__WORK ITEM__. Copy out exactly the lines from the one containing "num_of_equals__3 | Support: 27 -> 24" to the end of the records below, both included, and nothing else.
DATA SHOWN Block Start
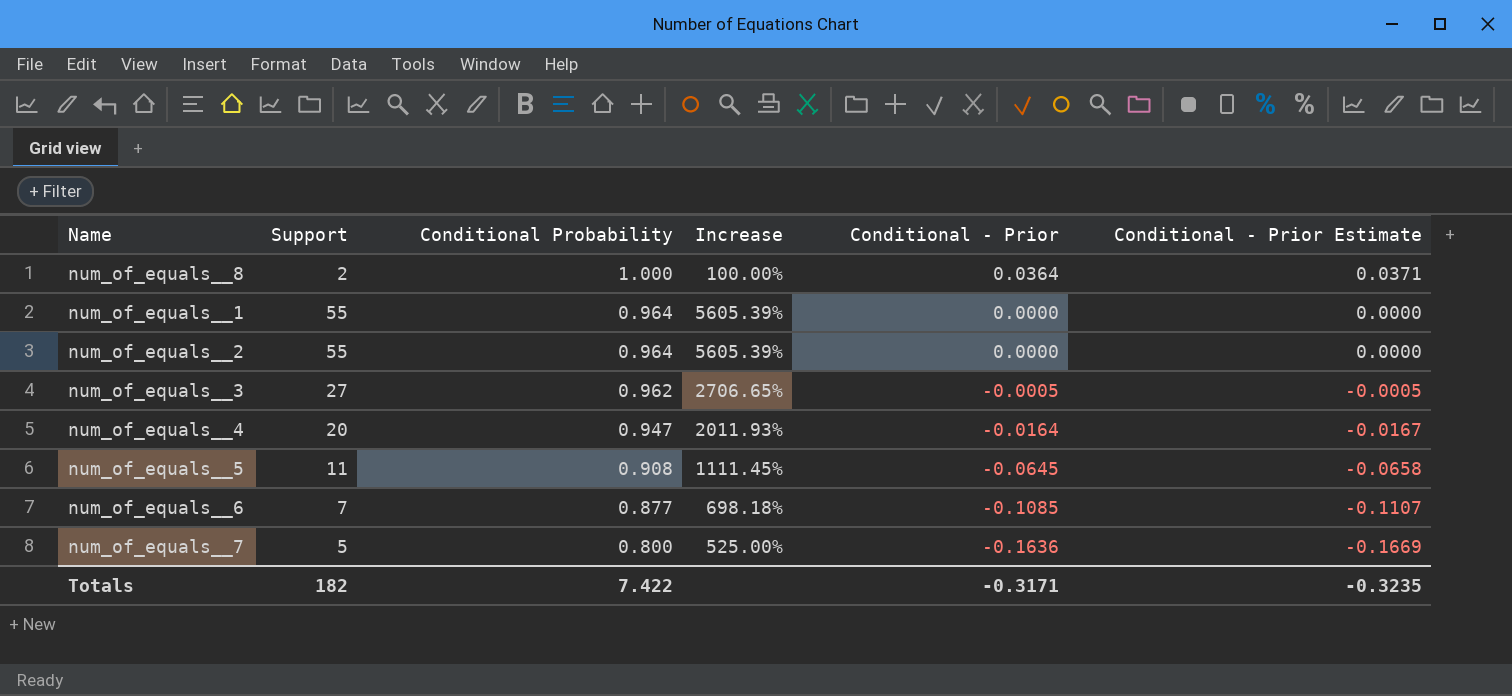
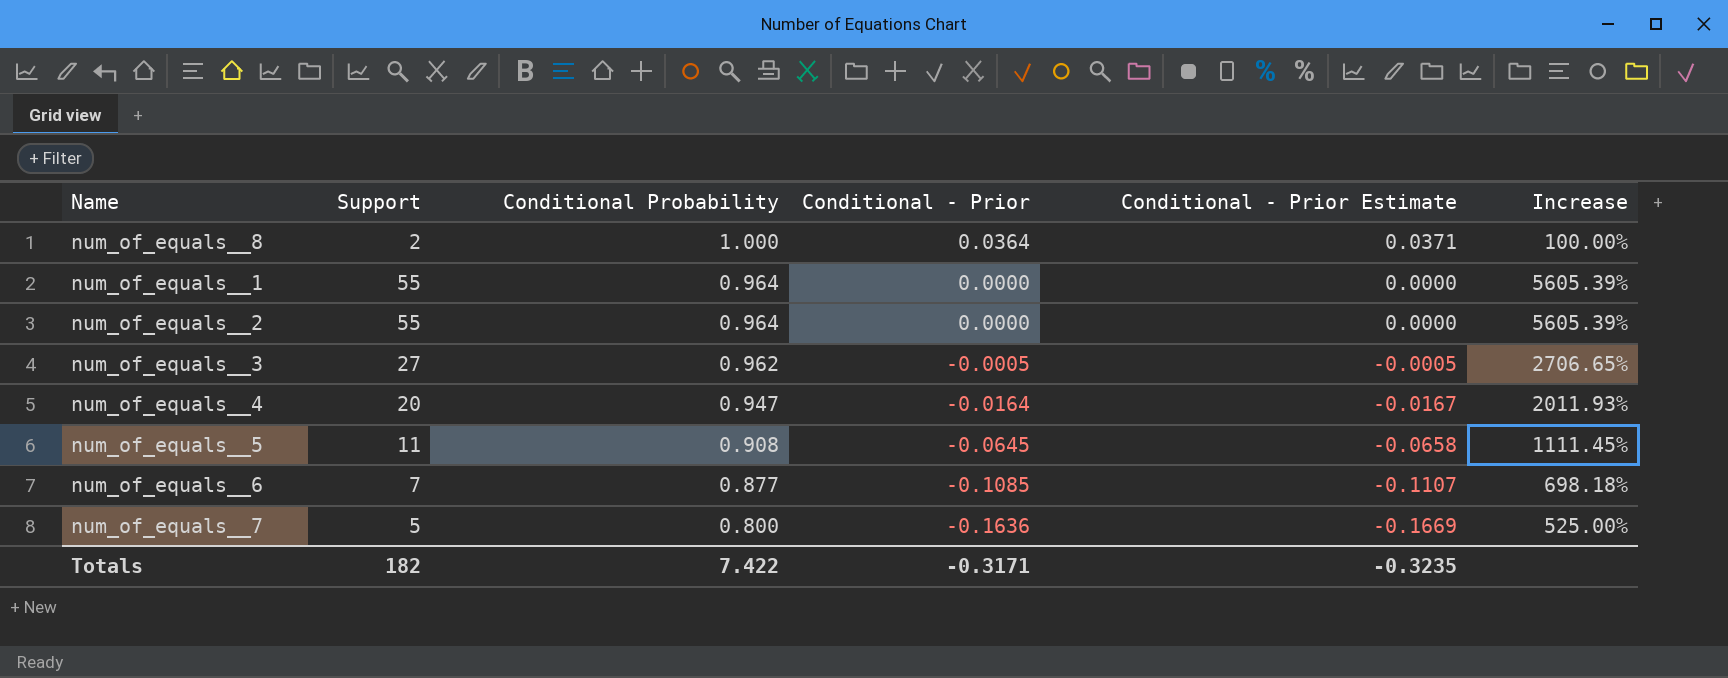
column Increase | position: 4 -> 6

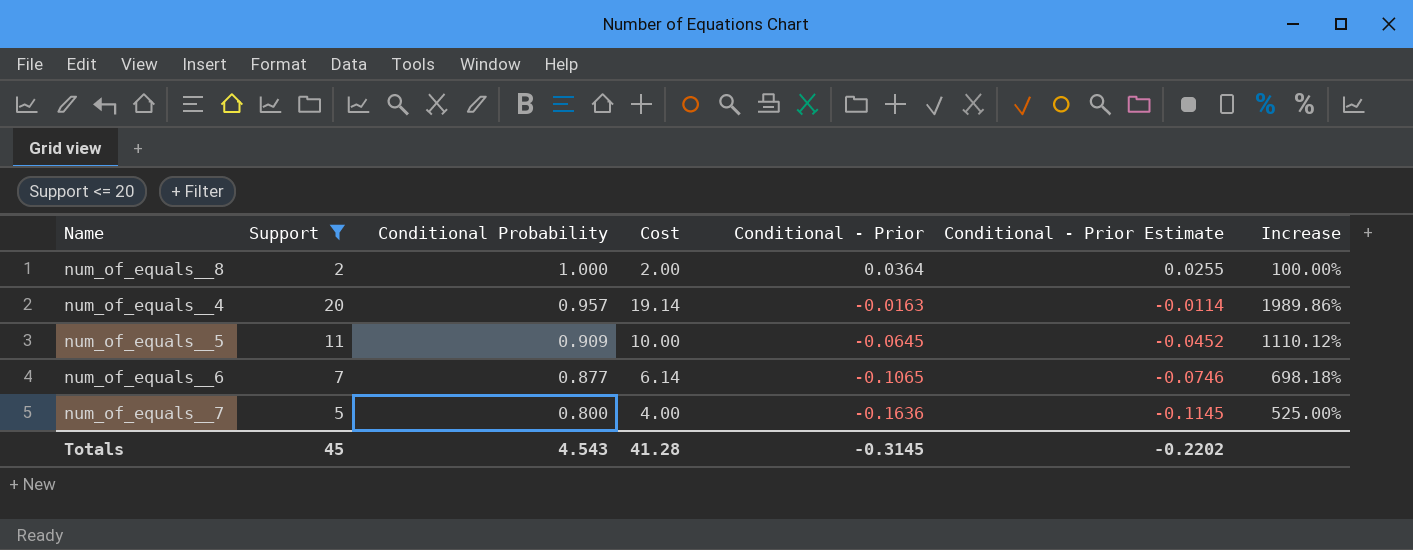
filter: none -> Support <= 20
column Cost | formula: none -> [Support] * [Conditional Probability]
column Conditional - Prior Estimate | formula: [Conditional - Prior] * 1.02 -> [Conditional - Prior] * 0.7
num_of_equals__4 | Conditional Probability: 0.947 -> 0.957
num_of_equals__4 | Conditional - Prior: -0.0164 -> -0.0163
num_of_equals__4 | Increase: 2011.93% -> 1989.86%
num_of_equals__5 | Conditional Probability: 0.908 -> 0.909
num_of_equals__5 | Increase: 1111.45% -> 1110.12%
num_of_equals__6 | Conditional - Prior: -0.1085 -> -0.1065
Totals | Support: 182 -> 45
Totals | Conditional Probability: 7.422 -> 4.543
Totals | Conditional - Prior: -0.3171 -> -0.3145
Totals | Conditional - Prior Estimate: -0.3235 -> -0.2202

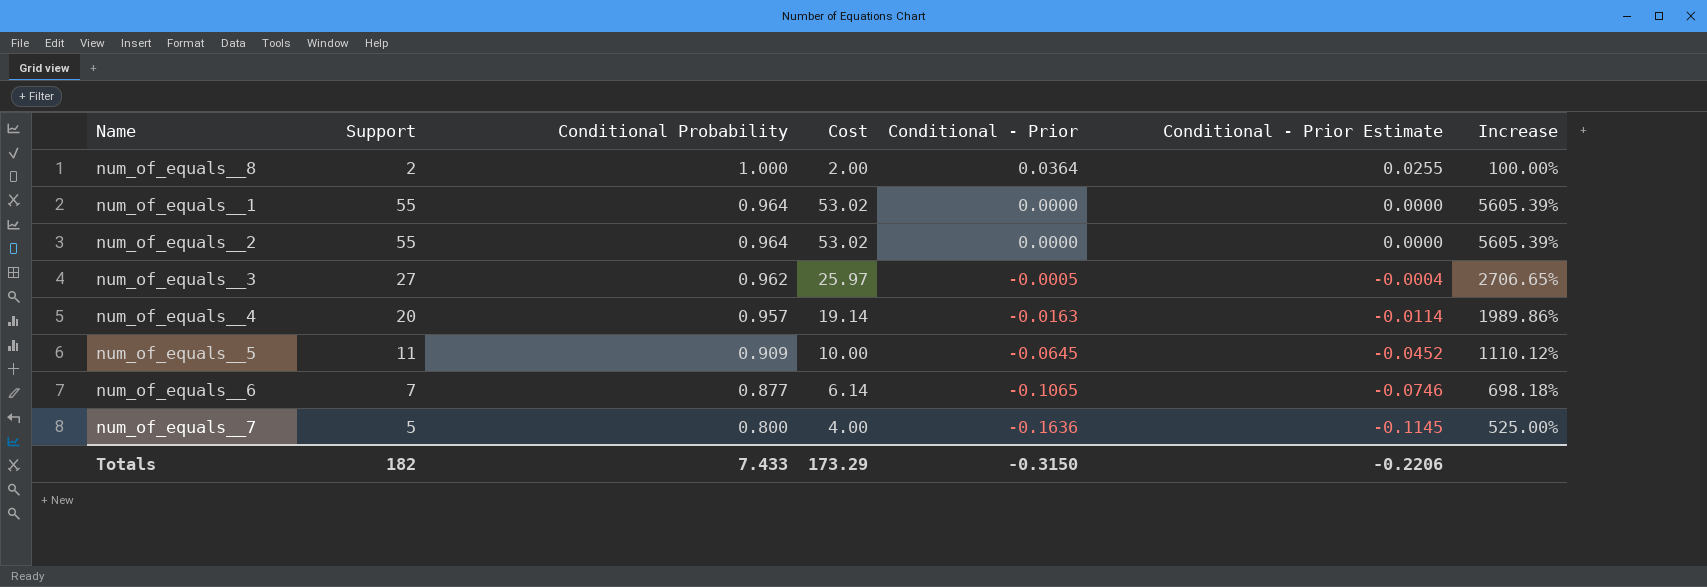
filter: Support <= 20 -> none
Totals | Support: 45 -> 182
Totals | Conditional Probability: 4.543 -> 7.433
Totals | Cost: 41.28 -> 173.29
Totals | Conditional - Prior: -0.3145 -> -0.3150
Totals | Conditional - Prior Estimate: -0.2202 -> -0.2206

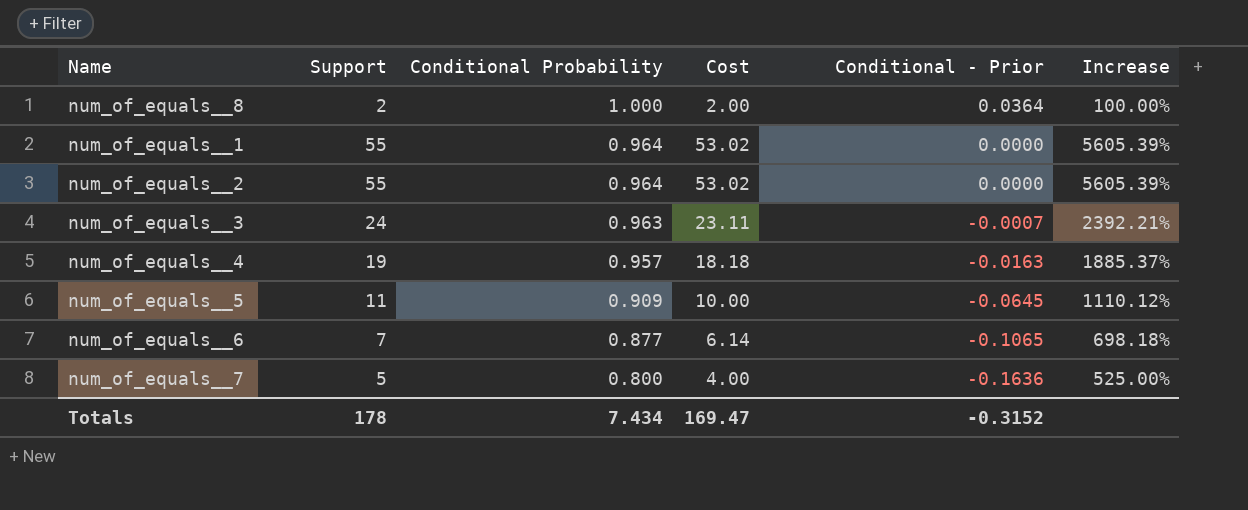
column Conditional - Prior Estimate | formula: [Conditional - Prior] * 0.7 -> none
num_of_equals__3 | Support: 27 -> 24
num_of_equals__3 | Conditional Probability: 0.962 -> 0.963
num_of_equals__3 | Cost: 25.97 -> 23.11
num_of_equals__3 | Conditional - Prior: -0.0005 -> -0.0007
num_of_equals__3 | Increase: 2706.65% -> 2392.21%
num_of_equals__4 | Support: 20 -> 19
num_of_equals__4 | Cost: 19.14 -> 18.18
num_of_equals__4 | Increase: 1989.86% -> 1885.37%
Totals | Support: 182 -> 178
Totals | Conditional Probability: 7.433 -> 7.434
Totals | Cost: 173.29 -> 169.47
Totals | Conditional - Prior: -0.3150 -> -0.3152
DATA SHOWN Block End
__EXERCISE SOLUTION__.
num_of_equals__3 | Support: 27 -> 24
num_of_equals__3 | Conditional Probability: 0.962 -> 0.963
num_of_equals__3 | Cost: 25.97 -> 23.11
num_of_equals__3 | Conditional - Prior: -0.0005 -> -0.0007
num_of_equals__3 | Increase: 2706.65% -> 2392.21%
num_of_equals__4 | Support: 20 -> 19
num_of_equals__4 | Cost: 19.14 -> 18.18
num_of_equals__4 | Increase: 1989.86% -> 1885.37%
Totals | Support: 182 -> 178
Totals | Conditional Probability: 7.433 -> 7.434
Totals | Cost: 173.29 -> 169.47
Totals | Conditional - Prior: -0.3150 -> -0.3152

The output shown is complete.